## WHAT IS EXPECTED
The reply should hold nothing except the lines from the one with "(309, 641) none" through the end of the entries, duplicated exactly and with no pictures.

Data excerpts:
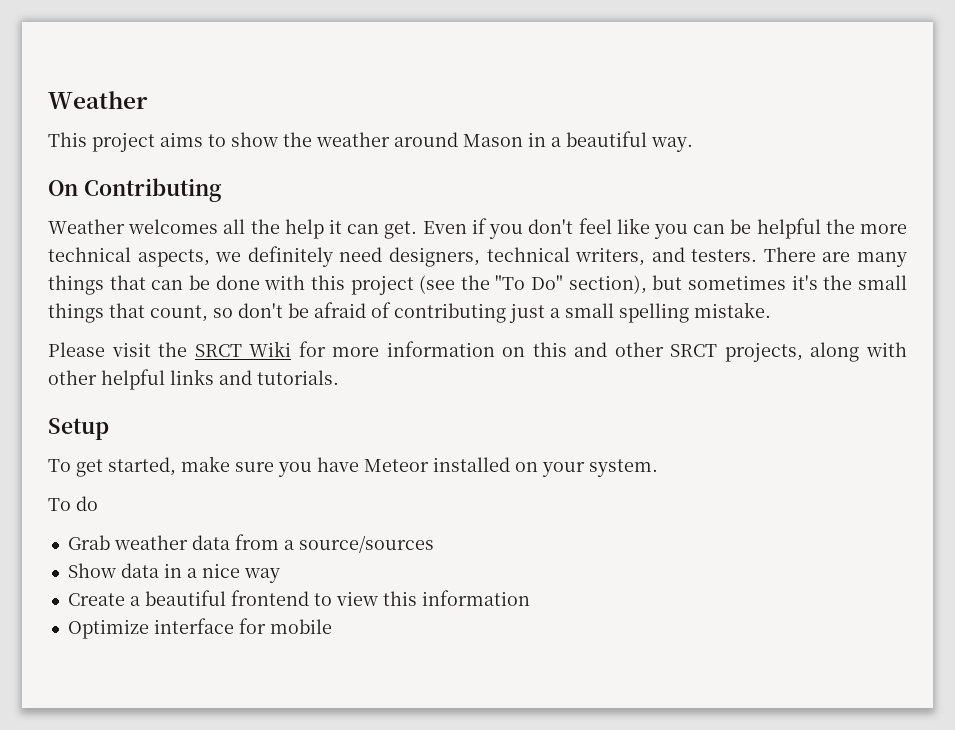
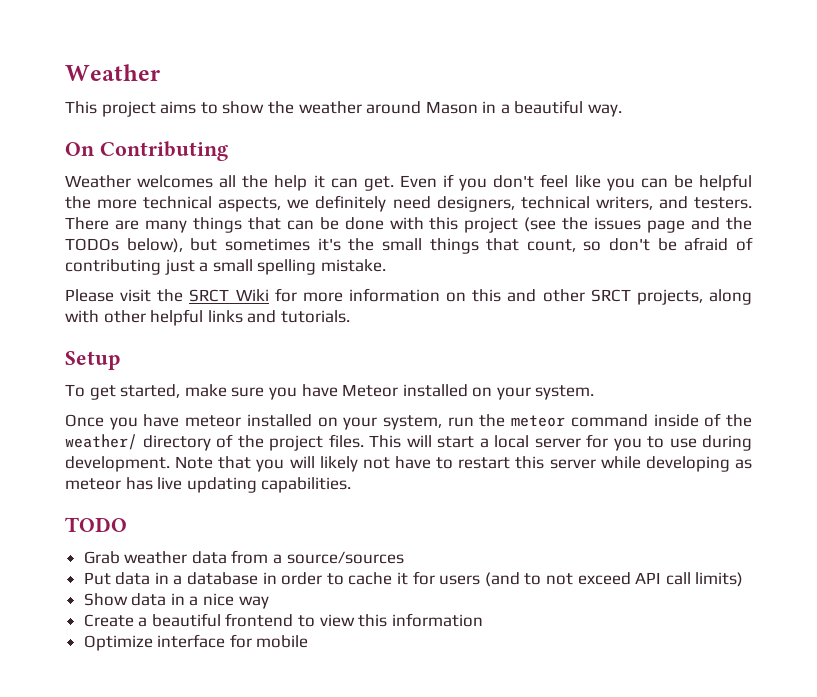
[495,275,647,294] "To Do" section), -> [594,217,752,233] [65,238,183,253] issues page and the TODOs below),
[48,496,98,511] To do -> [65,413,752,430] [65,434,752,451] [65,456,752,472] [65,477,352,493] [65,517,127,532] Once you have meteor installed on your system, run the meteor command inside of the weather/ directory of the project files. This will start a local server for you to use during development. Note that you will likely not have to restart this server while developing as meteor has live updating capabilities. // TODO
(434, 544) none -> [83,571,744,587] // Put data in a database in order to cache it for users (and to not exceed API call limits)

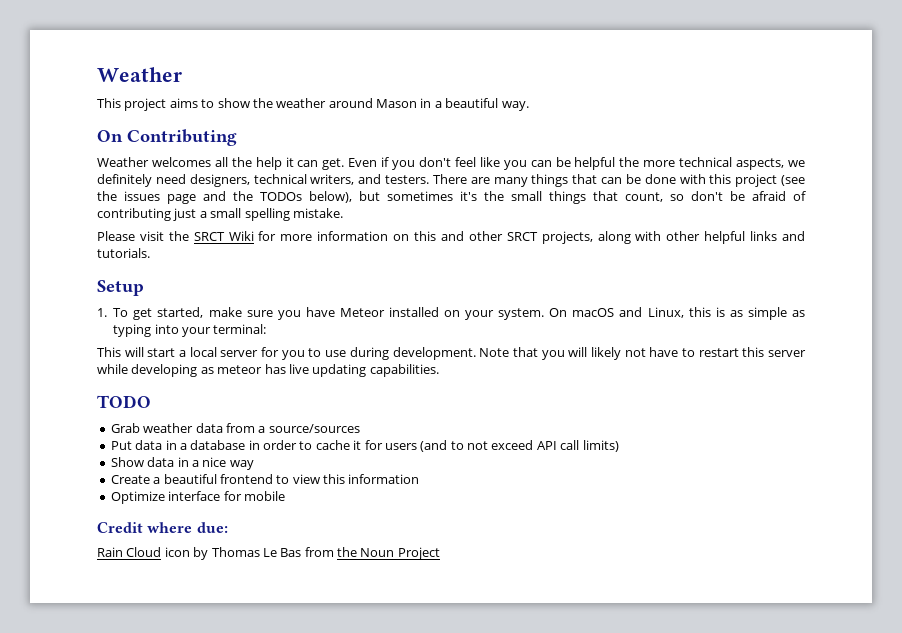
(120, 360) none -> [97,308,107,317] 1.
[65,413,752,430] [65,434,364,451] // Once you have meteor installed on your system, run the meteor command inside of the weather/ directory of the project files. -> [549,307,805,320] [113,324,267,337] On macOS and Linux, this is as simple as typing into your terminal: //
(309, 641) none -> [97,522,228,533] [97,547,440,560] // Credit where due: // Rain Cloud icon by Thomas Le Bas from the Noun Project

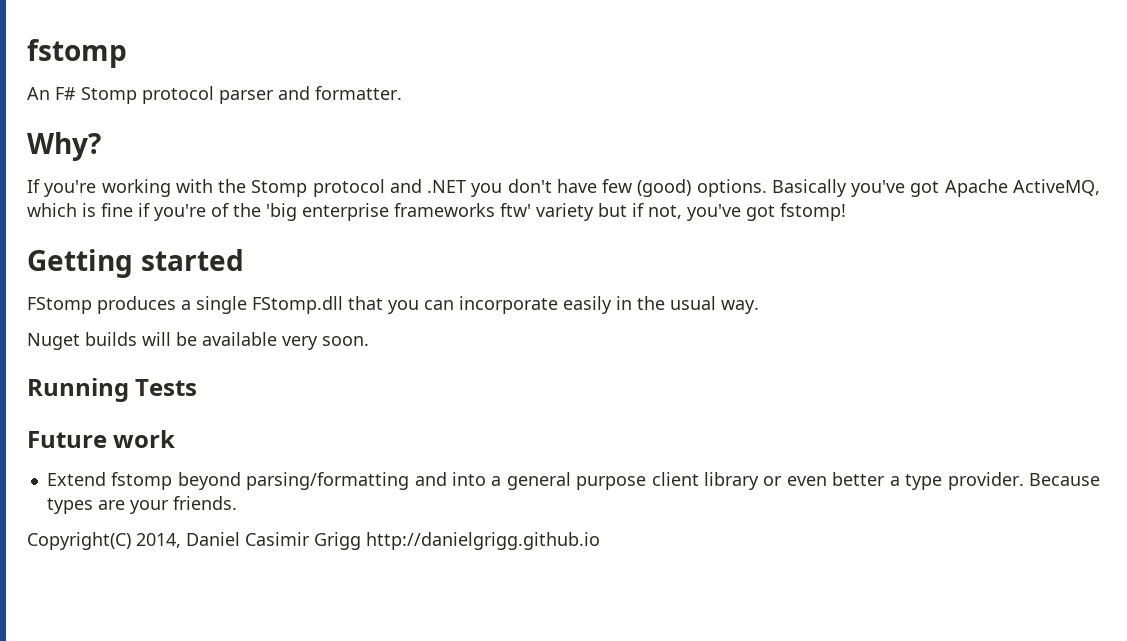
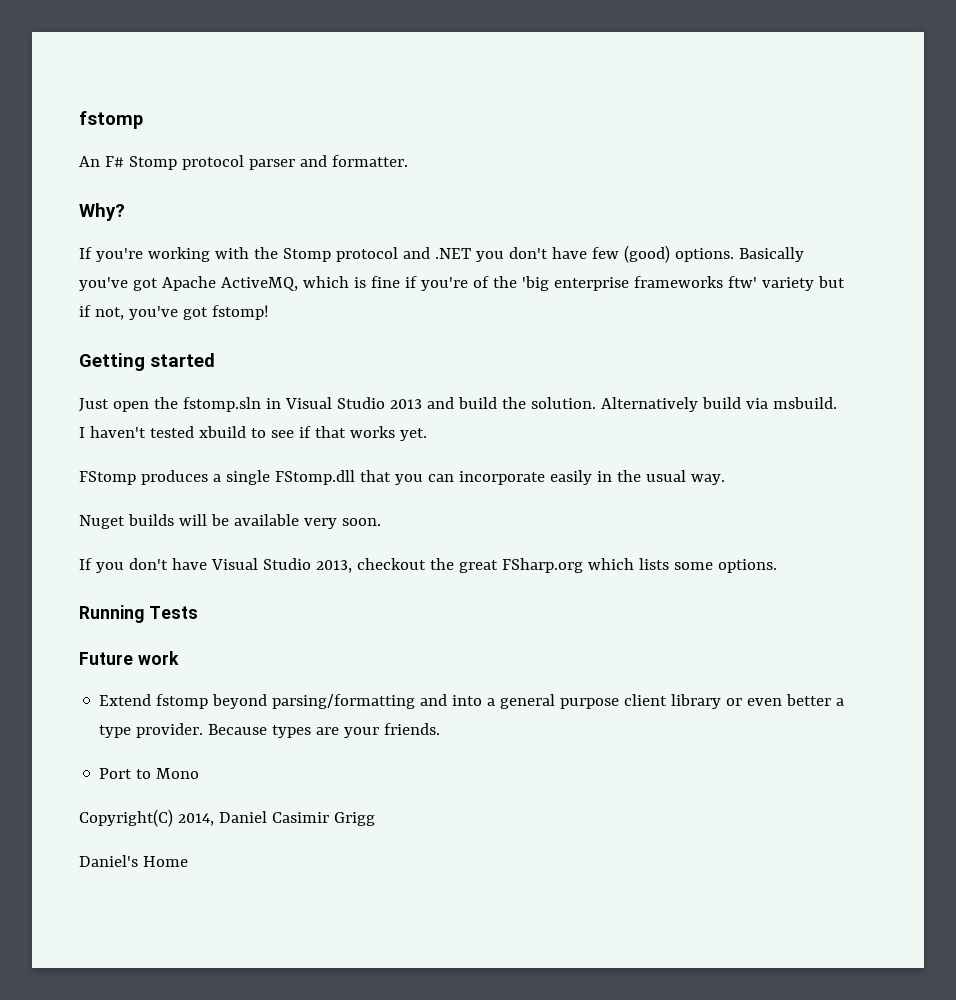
(244, 260) none -> [79,397,837,412] [79,426,427,441] // Just open the fstomp.sln in Visual Studio 2013 and build the solution. Alternatively build via msbuild. I haven't tested xbuild to see if that works yet.
(369, 341) none -> [79,558,777,573] // If you don't have Visual Studio 2013, checkout the great FSharp.org which lists some options.
(237, 503) none -> [99,768,200,779] // Port to Mono
[366,532,600,550] http://danielgrigg.github.io -> [79,855,188,867] // Daniel's Home

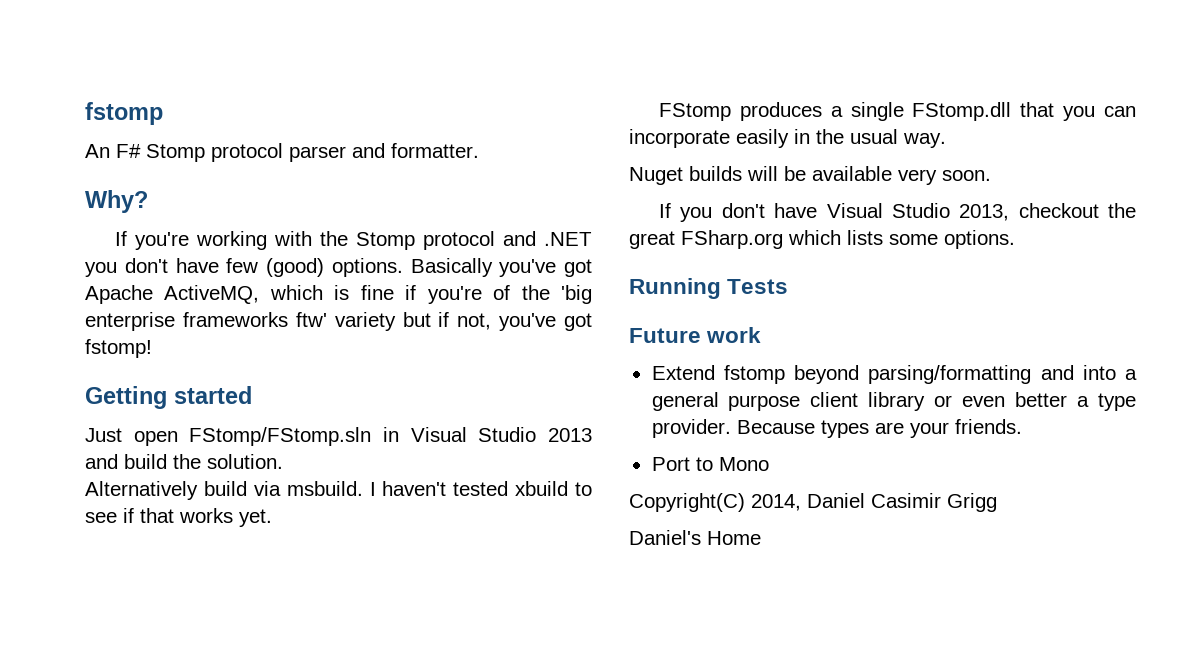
[153,397,261,412] the fstomp.sln -> [189,427,372,446] FStomp/FStomp.sln
(596, 403) none -> (283, 461) //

## WORKED SOLUTION
(309, 641) none -> [97,522,228,533] [97,547,440,560] // Credit where due: // Rain Cloud icon by Thomas Le Bas from the Noun Project

(244, 260) none -> [79,397,837,412] [79,426,427,441] // Just open the fstomp.sln in Visual Studio 2013 and build the solution. Alternatively build via msbuild. I haven't tested xbuild to see if that works yet.
(369, 341) none -> [79,558,777,573] // If you don't have Visual Studio 2013, checkout the great FSharp.org which lists some options.
(237, 503) none -> [99,768,200,779] // Port to Mono
[366,532,600,550] http://danielgrigg.github.io -> [79,855,188,867] // Daniel's Home

[153,397,261,412] the fstomp.sln -> [189,427,372,446] FStomp/FStomp.sln
(596, 403) none -> (283, 461) //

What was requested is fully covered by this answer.